# Business Problem


For this project, you have been hired to produce a MySQL database on Movies from a subset of IMDB's publicly available dataset. Ultimately, you will use this database to analyze what makes a movie successful, and will provide recommendations to the stakeholder on how to make a successful movie.

## Your Stakeholder Wants More Data!
After investigating the preview of your data from Part 1, your stakeholder realized that there is no financial information included in the IMDB data (e.g. budget or revenue).

This will be a major roadblock when attempting to analyze which movies are successful and must be addressed before you will be able to determine which movies are successful.
Your stakeholder identified The Movie Database (TMDB) as a great source of financial data 

(https://www.themoviedb.org/). Thankfully, TMDB offers a free API for programmatic access to their data!

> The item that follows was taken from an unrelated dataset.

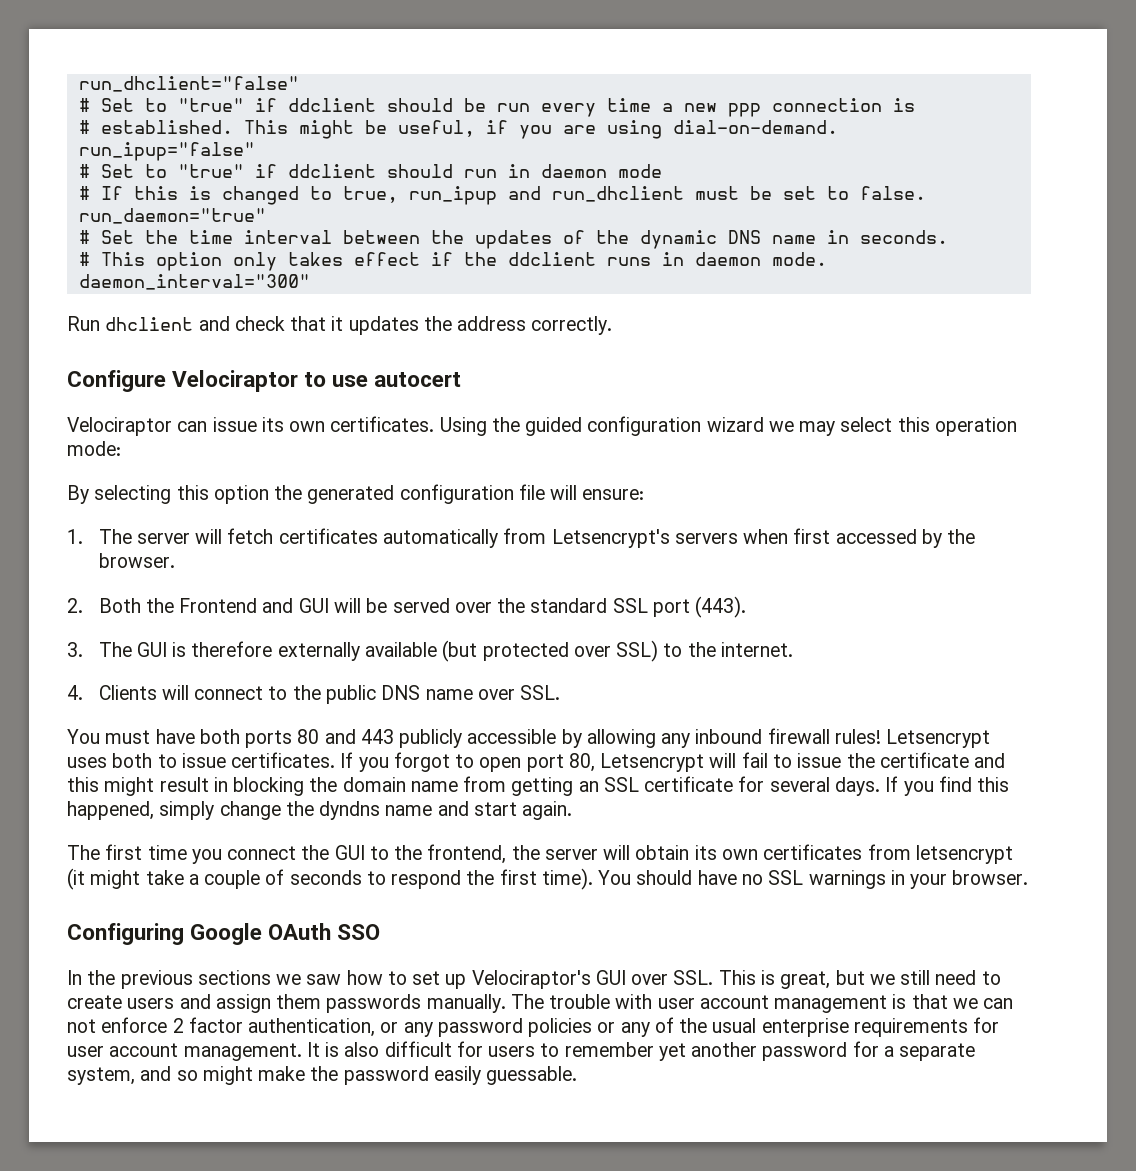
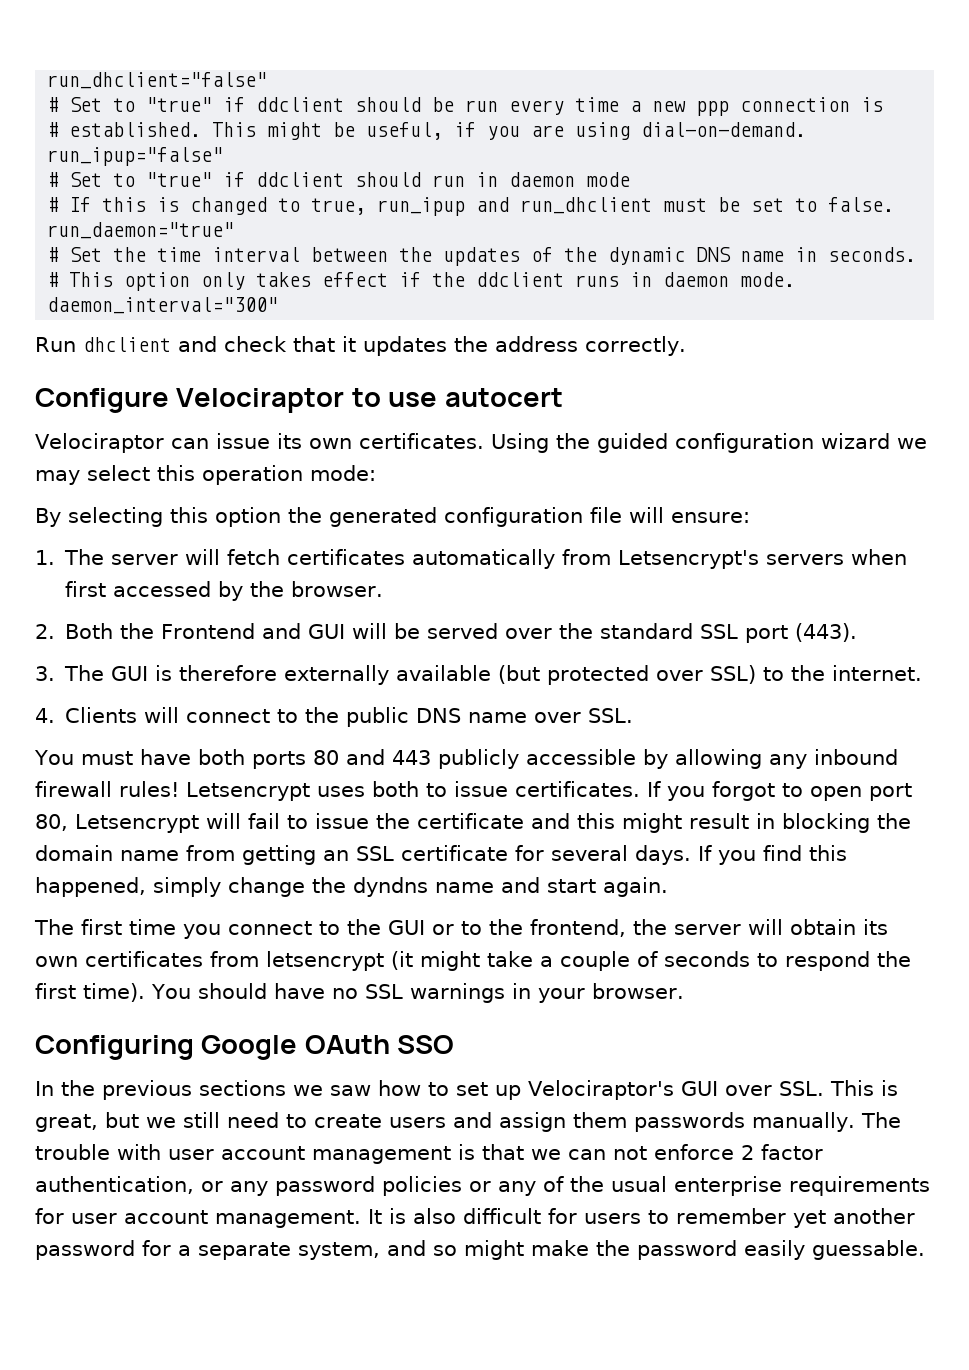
- The first time you connect the GUI to the frontend, the server will obtain its own certificates from letsencrypt (it might take a couple of seconds to respond the first time).
+ The first time you connect to the GUI or to the frontend, the server will obtain its own certificates from letsencrypt (it might take a couple of seconds to respond the first time).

Your stakeholder wants you to extract the budget, revenue, and MPAA Rating (G/PG/PG-13/R), which is also called "Certification".

In [34]:
# Standard Imports
import numpy as np
import pandas as pd
import matplotlib.pyplot as plt
import seaborn as sns

# Additional Imports
import os, json, math, time

from tqdm.notebook import tqdm_notebook

In [35]:
# Load API Credentials

with open('/Users/vinosraj/.secret/tmdb_api.json') as f: #default 'r' default so dont need to add
    login = json.load(f)
login.keys()

dict_keys(['api-key'])

In [36]:
# Instantiate tmdbAPI Variable
import tmdbsimple as tmdb
tmdb.API_KEY =  login['api-key']

https://developers.themoviedb.org/3/movies/get-movie-details

for API details

In [37]:
## Specify fodler for saving data
FOLDER = "Data/"
os.makedirs(FOLDER, exist_ok=True)

In [40]:
def get_movie_with_rating(movie_id):
    #get move and release date
    movie=tmdb.Movies(movie_id)
    # construct output dict
    movie_info = movie.info()
    release = movie.releases()
    for c in release ['countries']:
        if c['iso_3166_1'] =='US': #else function &*
            movie_info['certification'] = c['certification']
        else:
            movie_info['certification'] = 'Not Available'
    return movie_info

In [41]:
def write_json(new_data, filename): 
    """Adapted from: https://www.geeksforgeeks.org/append-to-json-file-using-python/"""    
    
    with open(filename,'r+') as file:
        # First we load existing data into a dict.
        file_data = json.load(file)
        ## Choose extend or append
        if (type(new_data) == list) & (type(file_data) == list):
            file_data.extend(new_data)
        else:
             file_data.append(new_data)
        # Sets file's current position at offset.
        file.seek(0)
        # convert back to json.
        json.dump(file_data, file)

In [42]:
basics_file = "Data/title_basics.csv.gz"

basics = pd.read_csv(basics_file, low_memory=False)

basics.head()

Unnamed: 0,tconst,titleType,primaryTitle,originalTitle,isAdult,startYear,endYear,runtimeMinutes,genres
0,tt0035423,movie,Kate & Leopold,Kate & Leopold,0,2001,,118,"Comedy,Fantasy,Romance"
1,tt0062336,movie,The Tango of the Widower and Its Distorting Mi...,El Tango del Viudo y Su Espejo Deformante,0,2020,,70,Drama
2,tt0069049,movie,The Other Side of the Wind,The Other Side of the Wind,0,2018,,122,Drama
3,tt0088751,movie,The Naked Monster,The Naked Monster,0,2005,,100,"Comedy,Horror,Sci-Fi"
4,tt0093119,movie,Grizzly II: Revenge,Grizzly II: The Predator,0,2020,,74,"Horror,Music,Thriller"


In [43]:
# set our API call parameters 

YEARS_TO_GET = [2000,2001]


In [46]:
# Start of OUTER loop
for YEAR in tqdm_notebook (YEARS_TO_GET,desc='YEARS',position=0):
    #Defining the JSON file to store results for year
    JSON_FILE = f'{FOLDER}tmdb_api_results_{YEAR}.json'

    ## Check if JSON_FILE exists
    file_exists = os.path.isfile(JSON_FILE)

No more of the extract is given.